Se la piazza ottocentesca si era inserita nel contesto urbano come il nuovo salotto cittadino e di questo si era fatto interprete Cesare Uva, nel famosissimo quadro “Veduta del Largo di Avellino presa dal Palazzo vescovile”, sin dalla prima metà del ‘900 prevalse, invece, come riporta una cronaca del tempo, la logica del “piccone rigeneratore”, secondo cui “Avellino è una città moderna che deve sentirsi all’unisono con i tempi nuovi . Essa non è un convento in cui debbano costruirsi altari e altarini da per tutto… tutte le piccole città vanno trasformandosi, modernizzandosi ed abbellendosi, perché voler conservare  in Avellino quel rudere collabente che con le sue catapecchie ad esse addossate deturpano la bella Piazza libertà”. Negli anni Cinquanta, però, questa idea innovativa, almeno sulla carta, sembra spegnersi, con la costruzione del “monotono” Palazzo Ina, poi recentemente abbattuto per dar vita a Palazzo Ercolino.

Altra “vittima illustre” di queste distruzioni fu l’elegante teatro comunale che, nonostante i restauri precedenti, all’inizio del ’900 mostrava la sua precarietà, tanto che se ne decise l’abbattimento; al suo posto venne realizzato l’attuale Palazzo Sarchiola che con il suo stile neo-classico troneggia sul lato occidentale della Piazza, ancora una volta per proporre una diversa idea di città.

È evidente nel puntuale racconto di Montefusco sulle trasformazioni che la città ha subito nel tempo come, troppo frequentemente, il nuovo che ha soppiantato l’antico, risulta meno valido, sia dal punto di vista estetico che funzionale. Il saggio diventa, perciò, un sottile atto di accusa verso le responsabilità disattese di una classe politica che non è riuscita a salvaguardare il patrimonio storico-artistico locale.

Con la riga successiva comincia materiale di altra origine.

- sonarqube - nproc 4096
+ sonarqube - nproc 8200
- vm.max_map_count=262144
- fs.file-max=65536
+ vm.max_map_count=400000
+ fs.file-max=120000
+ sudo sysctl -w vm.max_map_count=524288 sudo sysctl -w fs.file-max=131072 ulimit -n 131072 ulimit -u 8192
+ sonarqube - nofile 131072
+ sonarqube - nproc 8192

In una delle presentazioni del libro, il 20 maggio scorso, al carcere borbonico, alla quale hanno partecipato insieme all’autore, il moderatore dell’incontro Gianni Festa, il sindaco di Avellino Giuseppe Galasso, gli ex ministri Gerardo Bianco, Gianfranco Rotondi e l’ex vice presidente del Csm Nicola Mancino, il relatore Francesco Barra, nel suo intervento, ha inserito un’annotazione storica interessante sulla conformazione della città, che “conserva l’impianto della rettilineità che diventa piazza nel centro storico quasi per un fattore casuale, in quanto parte di Piazza Libertà era del convento di San Francesco e per questo non è stata mai edificata”.

D’altra parte, lo storico avellinese ha insistito sulla valenza politica delle considerazioni espresse da Montefusco: la documentazione delle distruzioni e degli scempi stratificatisi negli anni dichiarano l’incapacità delle classi dirigenti di pianificare un’evoluzione urbana in sintonia con le esigenze del territorio.

Il resoconto dell’evoluzione urbana del centro storico di Avellino e quella delle aree periferiche della città ci riporta inevitabilmente anche alle questioni dei giorni nostri, quelle relative ad un tessuto sociale disgregato, alla continua ricerca della sua identità, ma lascia aperto, ha insistito Barra, un messaggio di speranza: “perché si possono anche abbattere le mura, gli edifici, ma gli abitanti di questa città sono sempre rimasti in piedi”.